The River of Doubt: Theodore Roosevelt's Darkest Journey
- First edition cover
- Author: Candice Millard
- Genre: Biography
- Publisher: Broadway Books, Anchor Books
- Publication date: 2005
- Pages: 416
- ISBN: 978-0-7679-1373-7
- OCLC: 75284267
- LC Class: 2005046541
- Website: The River of Doubt

= The River of Doubt =

2005 book about Theodore Roosevelt

The River of Doubt: Theodore Roosevelt's Darkest Journey is a 2005 book by Candice Millard covering president Theodore Roosevelt's scientific expedition down the River of Doubt (later renamed the Roosevelt River), in Brazil.
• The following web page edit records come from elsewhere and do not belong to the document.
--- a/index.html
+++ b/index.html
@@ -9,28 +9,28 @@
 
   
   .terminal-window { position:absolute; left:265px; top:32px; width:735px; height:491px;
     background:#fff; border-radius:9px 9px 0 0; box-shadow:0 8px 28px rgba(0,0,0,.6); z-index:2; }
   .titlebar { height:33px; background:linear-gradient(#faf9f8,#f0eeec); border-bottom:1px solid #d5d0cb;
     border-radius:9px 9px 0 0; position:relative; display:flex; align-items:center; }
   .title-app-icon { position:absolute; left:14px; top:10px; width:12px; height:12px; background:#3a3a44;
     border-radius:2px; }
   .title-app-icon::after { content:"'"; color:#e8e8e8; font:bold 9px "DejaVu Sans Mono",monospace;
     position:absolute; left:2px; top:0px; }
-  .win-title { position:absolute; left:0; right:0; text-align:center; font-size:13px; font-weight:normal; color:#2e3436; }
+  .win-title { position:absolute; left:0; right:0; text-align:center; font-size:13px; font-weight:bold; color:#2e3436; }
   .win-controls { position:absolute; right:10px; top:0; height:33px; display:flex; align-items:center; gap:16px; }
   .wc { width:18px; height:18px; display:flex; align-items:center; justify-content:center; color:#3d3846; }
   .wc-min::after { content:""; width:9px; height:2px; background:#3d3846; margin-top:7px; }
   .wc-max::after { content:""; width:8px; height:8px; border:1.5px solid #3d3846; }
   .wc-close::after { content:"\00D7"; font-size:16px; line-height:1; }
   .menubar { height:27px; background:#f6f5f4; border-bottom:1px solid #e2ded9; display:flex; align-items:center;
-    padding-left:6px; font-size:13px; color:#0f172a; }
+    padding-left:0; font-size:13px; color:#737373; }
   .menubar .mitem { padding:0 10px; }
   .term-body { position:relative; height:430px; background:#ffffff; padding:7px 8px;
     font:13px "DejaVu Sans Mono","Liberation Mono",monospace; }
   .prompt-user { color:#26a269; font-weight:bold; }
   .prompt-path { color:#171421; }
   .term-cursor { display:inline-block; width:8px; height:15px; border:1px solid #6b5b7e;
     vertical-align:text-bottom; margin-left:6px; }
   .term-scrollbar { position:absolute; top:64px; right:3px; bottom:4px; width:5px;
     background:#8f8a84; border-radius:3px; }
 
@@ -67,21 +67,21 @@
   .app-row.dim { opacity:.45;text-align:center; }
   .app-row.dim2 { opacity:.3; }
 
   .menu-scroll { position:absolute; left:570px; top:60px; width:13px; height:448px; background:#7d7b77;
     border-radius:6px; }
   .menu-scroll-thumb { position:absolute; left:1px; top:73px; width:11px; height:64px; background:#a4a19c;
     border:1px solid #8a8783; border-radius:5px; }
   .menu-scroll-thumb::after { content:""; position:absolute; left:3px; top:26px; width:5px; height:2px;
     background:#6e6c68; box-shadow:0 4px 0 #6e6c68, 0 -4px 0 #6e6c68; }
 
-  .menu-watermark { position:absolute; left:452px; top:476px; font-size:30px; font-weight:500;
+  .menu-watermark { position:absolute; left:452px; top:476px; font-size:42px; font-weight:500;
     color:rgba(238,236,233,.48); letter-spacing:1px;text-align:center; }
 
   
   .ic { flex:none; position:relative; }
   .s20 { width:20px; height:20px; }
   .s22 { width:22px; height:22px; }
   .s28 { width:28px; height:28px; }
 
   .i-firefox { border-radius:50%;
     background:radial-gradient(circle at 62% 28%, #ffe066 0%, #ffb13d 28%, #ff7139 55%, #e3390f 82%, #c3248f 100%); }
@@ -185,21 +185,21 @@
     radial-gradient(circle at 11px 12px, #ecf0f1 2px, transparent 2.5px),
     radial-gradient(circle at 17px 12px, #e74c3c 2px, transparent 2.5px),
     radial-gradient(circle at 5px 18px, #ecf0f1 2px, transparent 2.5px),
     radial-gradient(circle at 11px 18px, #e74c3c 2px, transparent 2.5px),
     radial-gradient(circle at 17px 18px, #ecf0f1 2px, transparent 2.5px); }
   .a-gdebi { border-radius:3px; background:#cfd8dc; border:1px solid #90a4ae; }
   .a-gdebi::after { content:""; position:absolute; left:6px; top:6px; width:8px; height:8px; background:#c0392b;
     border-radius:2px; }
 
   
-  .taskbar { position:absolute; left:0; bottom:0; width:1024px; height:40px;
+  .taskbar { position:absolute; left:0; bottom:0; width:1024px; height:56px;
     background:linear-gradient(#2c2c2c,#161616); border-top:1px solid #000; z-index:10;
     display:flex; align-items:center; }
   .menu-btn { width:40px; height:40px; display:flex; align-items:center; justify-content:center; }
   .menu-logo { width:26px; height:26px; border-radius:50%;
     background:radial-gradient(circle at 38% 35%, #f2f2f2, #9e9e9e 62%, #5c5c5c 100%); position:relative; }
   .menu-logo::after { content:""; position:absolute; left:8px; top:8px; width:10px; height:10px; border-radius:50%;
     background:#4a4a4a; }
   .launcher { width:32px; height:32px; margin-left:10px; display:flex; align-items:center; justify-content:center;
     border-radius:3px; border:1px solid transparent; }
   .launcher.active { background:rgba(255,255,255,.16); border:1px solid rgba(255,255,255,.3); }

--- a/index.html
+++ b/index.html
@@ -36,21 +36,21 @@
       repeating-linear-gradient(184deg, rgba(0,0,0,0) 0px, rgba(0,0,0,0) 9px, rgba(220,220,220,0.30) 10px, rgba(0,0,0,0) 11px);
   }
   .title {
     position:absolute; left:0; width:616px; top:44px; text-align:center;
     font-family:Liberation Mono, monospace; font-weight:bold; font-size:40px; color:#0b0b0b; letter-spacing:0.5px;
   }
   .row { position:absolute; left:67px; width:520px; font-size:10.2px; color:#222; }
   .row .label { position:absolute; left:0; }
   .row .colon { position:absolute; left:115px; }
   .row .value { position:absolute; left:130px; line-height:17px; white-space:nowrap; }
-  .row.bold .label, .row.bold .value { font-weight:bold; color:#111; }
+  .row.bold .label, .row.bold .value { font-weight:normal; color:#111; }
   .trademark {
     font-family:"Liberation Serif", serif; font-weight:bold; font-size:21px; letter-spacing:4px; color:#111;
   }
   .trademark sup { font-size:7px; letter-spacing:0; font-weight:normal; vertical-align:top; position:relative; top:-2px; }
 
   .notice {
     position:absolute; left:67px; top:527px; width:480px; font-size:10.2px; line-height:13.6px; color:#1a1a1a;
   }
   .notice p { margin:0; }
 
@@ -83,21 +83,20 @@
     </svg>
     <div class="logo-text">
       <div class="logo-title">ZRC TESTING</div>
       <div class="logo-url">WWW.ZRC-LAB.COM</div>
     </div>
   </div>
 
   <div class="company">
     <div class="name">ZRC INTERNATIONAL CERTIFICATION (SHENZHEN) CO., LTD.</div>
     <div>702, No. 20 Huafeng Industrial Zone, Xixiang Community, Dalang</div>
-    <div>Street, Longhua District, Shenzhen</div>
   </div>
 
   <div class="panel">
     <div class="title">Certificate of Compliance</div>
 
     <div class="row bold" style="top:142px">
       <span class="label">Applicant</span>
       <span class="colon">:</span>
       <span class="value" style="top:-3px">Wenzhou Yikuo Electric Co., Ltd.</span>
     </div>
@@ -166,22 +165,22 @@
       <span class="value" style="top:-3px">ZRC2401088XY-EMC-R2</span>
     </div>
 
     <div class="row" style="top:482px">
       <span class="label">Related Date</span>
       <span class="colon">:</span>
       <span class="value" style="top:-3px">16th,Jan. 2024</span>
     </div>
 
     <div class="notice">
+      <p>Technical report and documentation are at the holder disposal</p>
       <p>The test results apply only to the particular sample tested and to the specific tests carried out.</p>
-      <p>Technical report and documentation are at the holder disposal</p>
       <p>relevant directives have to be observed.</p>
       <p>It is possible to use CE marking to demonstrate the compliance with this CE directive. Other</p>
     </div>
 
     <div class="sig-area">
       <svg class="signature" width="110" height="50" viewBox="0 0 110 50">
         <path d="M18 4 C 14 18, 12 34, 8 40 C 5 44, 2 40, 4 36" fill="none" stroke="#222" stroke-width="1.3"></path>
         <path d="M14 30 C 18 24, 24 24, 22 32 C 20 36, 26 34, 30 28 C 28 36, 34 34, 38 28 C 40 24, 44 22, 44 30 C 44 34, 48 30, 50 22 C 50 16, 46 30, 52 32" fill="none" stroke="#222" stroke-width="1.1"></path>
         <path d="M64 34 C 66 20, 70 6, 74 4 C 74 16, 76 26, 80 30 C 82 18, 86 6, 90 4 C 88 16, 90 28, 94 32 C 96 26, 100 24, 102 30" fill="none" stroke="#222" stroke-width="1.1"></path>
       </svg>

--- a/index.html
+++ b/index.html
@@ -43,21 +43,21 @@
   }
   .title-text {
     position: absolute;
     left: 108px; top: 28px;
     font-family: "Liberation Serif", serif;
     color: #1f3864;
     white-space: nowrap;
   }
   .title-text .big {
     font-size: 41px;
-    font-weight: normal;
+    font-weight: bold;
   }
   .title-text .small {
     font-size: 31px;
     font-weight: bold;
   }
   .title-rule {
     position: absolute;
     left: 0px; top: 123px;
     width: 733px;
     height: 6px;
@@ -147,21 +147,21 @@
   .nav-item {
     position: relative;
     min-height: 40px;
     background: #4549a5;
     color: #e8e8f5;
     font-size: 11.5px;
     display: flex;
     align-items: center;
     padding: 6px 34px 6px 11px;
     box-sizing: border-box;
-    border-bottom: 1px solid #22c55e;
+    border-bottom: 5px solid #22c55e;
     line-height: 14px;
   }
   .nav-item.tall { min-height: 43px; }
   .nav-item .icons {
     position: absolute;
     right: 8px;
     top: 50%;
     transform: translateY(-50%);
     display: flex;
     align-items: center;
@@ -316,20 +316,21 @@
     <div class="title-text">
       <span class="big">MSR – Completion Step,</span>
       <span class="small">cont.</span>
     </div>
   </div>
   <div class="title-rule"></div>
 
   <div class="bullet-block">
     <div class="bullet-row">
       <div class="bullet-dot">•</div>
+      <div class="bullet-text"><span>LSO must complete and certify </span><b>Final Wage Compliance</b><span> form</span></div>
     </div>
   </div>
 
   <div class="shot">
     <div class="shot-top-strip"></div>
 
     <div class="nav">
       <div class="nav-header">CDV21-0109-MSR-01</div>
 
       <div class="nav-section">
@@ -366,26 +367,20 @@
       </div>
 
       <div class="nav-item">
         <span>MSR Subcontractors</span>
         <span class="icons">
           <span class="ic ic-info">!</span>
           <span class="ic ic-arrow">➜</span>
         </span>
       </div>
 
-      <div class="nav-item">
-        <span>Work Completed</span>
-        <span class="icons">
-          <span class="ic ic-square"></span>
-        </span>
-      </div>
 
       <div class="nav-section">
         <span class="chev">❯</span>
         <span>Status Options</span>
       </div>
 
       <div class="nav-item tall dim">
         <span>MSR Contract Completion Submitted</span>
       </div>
Millard's first book, it went on to become a Book Sense pick, winner of the William Rockhill Nelson Award, and a finalist for the Quill Awards.

==Critical reception==
Millard's book received praise from editors of various news organizations and was listed on The New York Times Best Seller list. Bruce Barcott of the New York Times described it as, "an exhilarating story," and Tahir Shah of The Washington Post called it "a truly gripping tale."

In 2010, Kathy Hickman of The Sun Chronicle described the book, "as a bracing and inspiring start to the new year, you won't find a better tale."